Scan the records below for the line with "MINKY CLOTH MICROFI: 1 x 6.99 = 6.99 -> none" and the line with "total: 248.81 -> 249.90". Repeat those two lines and every line between them exactly, and nothing else.

##### Source information

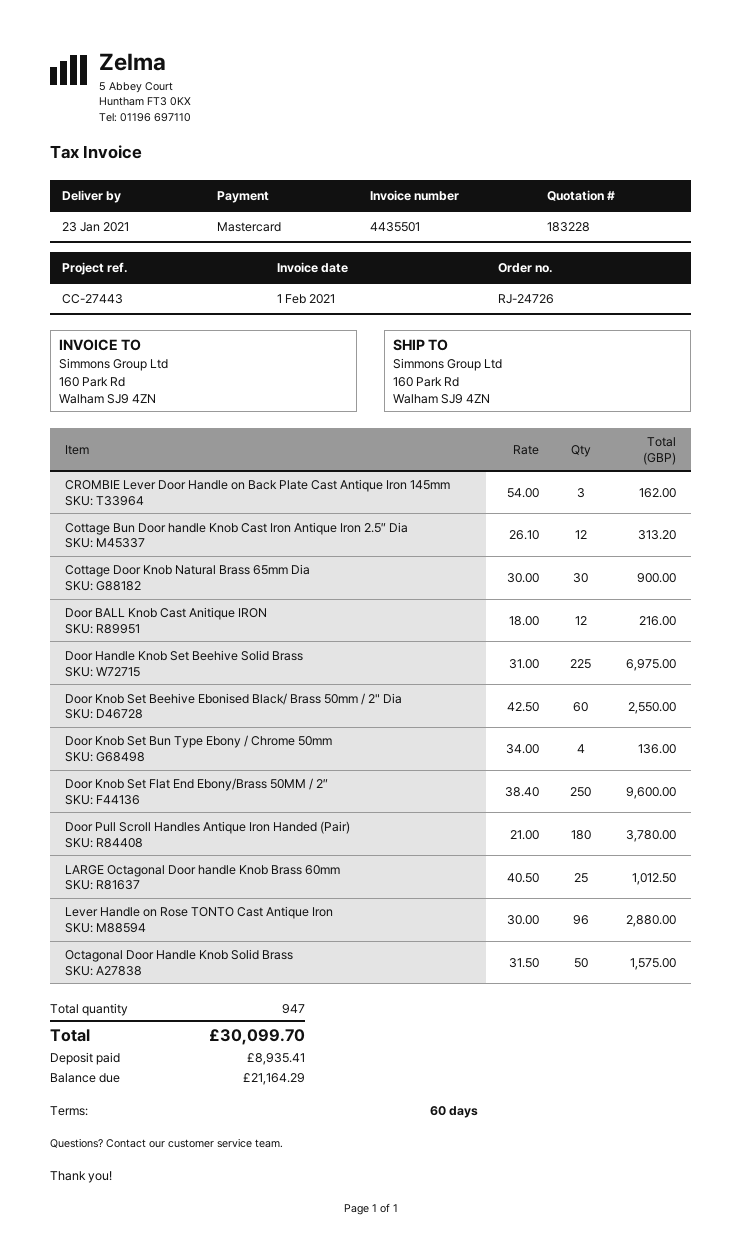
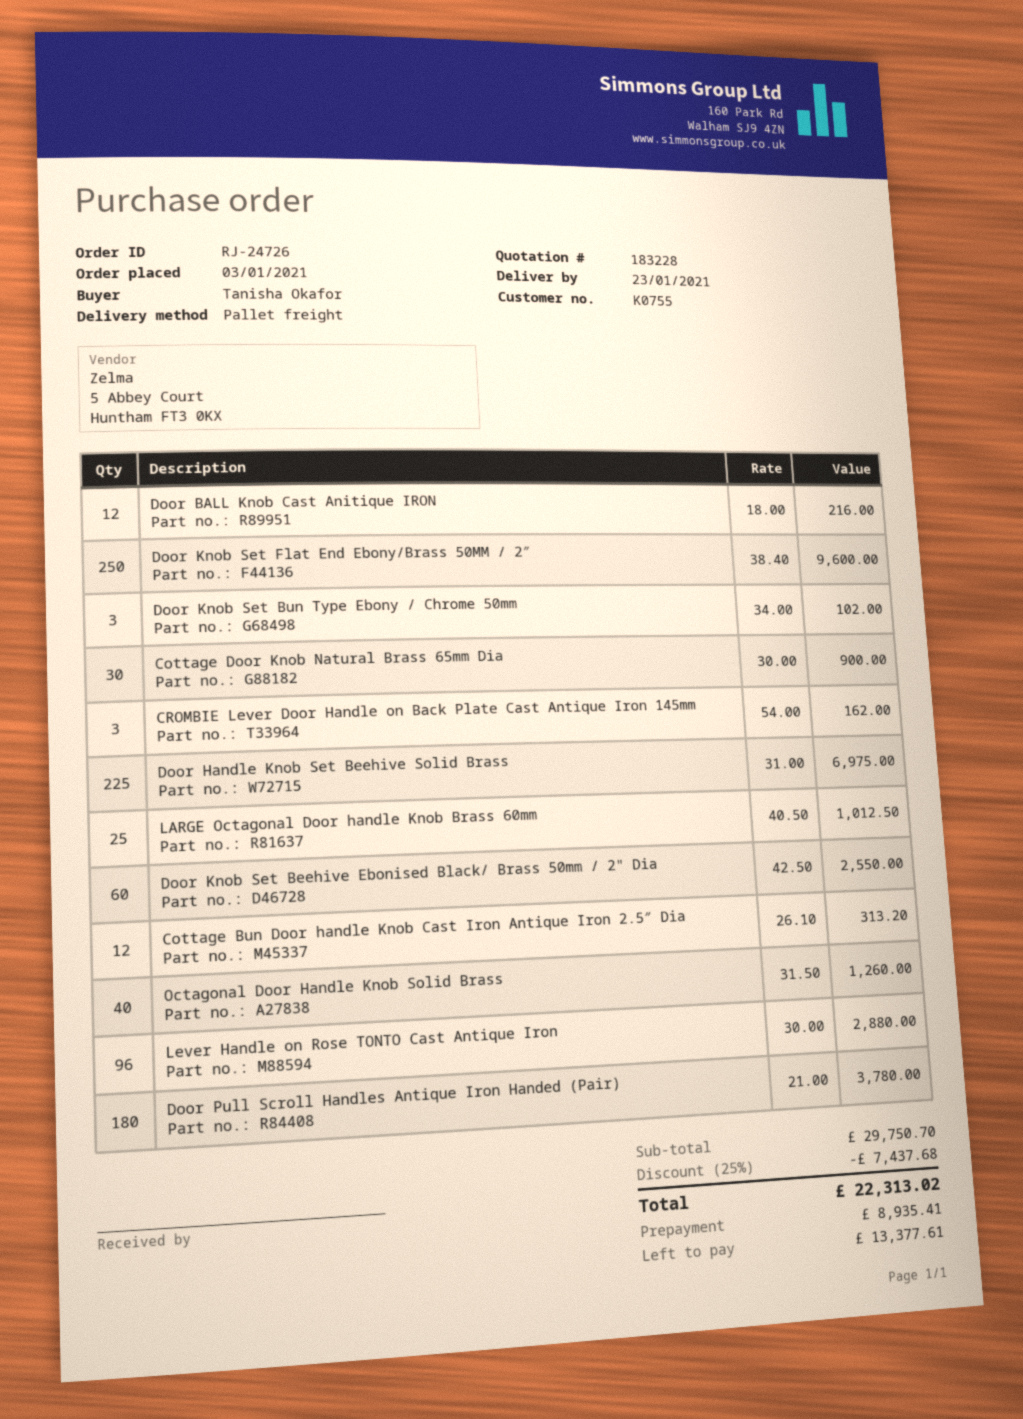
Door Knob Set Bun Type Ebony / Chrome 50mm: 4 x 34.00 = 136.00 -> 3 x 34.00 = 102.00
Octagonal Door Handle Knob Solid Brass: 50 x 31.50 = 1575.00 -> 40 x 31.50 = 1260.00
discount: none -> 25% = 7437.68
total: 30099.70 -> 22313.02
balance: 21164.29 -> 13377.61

##########
##### Source information

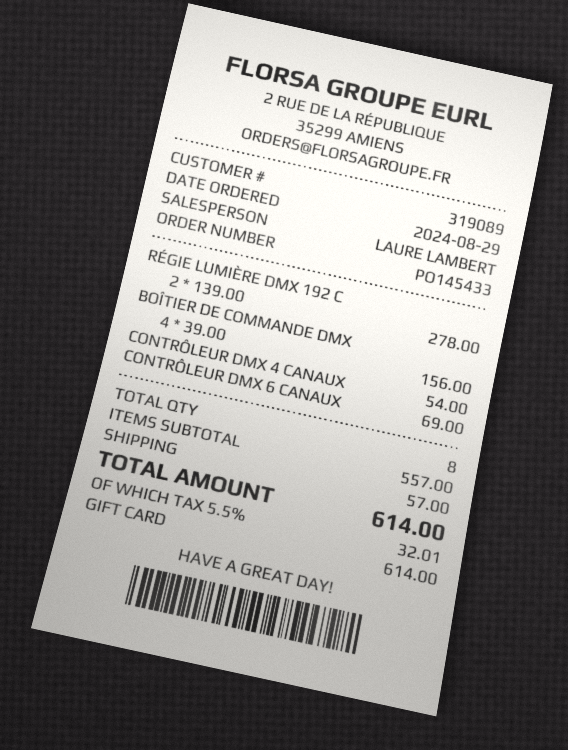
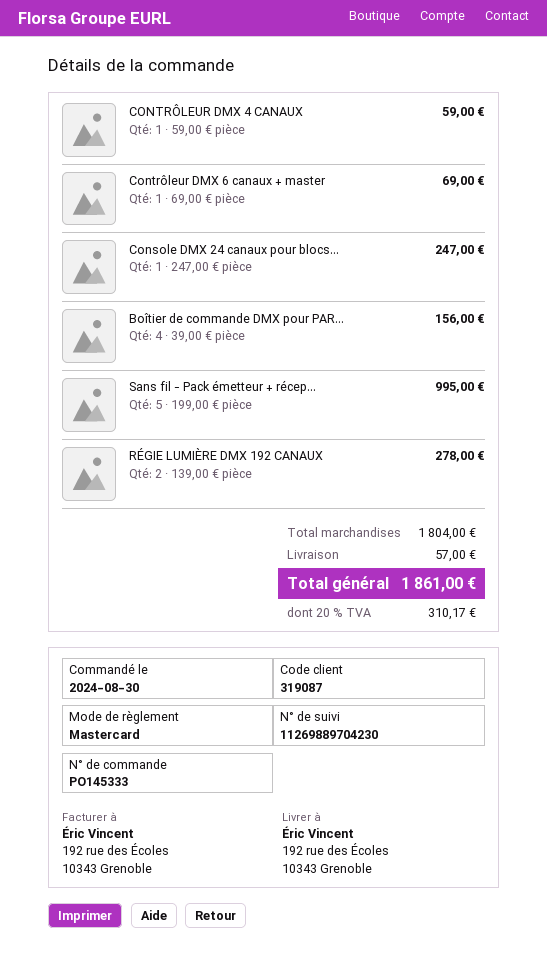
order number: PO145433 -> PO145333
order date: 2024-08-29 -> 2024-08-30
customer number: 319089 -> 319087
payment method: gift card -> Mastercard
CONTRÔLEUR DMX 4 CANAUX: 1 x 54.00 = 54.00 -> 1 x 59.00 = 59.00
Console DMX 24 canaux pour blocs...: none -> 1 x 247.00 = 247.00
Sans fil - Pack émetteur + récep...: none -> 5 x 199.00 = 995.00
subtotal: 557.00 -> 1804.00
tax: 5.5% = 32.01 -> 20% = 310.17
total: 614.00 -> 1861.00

##########
##### Source information

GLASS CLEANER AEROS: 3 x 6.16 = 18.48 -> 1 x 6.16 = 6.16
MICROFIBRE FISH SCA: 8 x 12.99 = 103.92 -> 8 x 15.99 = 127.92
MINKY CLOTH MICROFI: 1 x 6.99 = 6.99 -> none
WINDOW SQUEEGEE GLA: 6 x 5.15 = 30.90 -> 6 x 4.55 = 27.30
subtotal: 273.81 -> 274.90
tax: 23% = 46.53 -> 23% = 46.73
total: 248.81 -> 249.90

##########

• [Answer for this exercise]:
MINKY CLOTH MICROFI: 1 x 6.99 = 6.99 -> none
WINDOW SQUEEGEE GLA: 6 x 5.15 = 30.90 -> 6 x 4.55 = 27.30
subtotal: 273.81 -> 274.90
tax: 23% = 46.53 -> 23% = 46.73
total: 248.81 -> 249.90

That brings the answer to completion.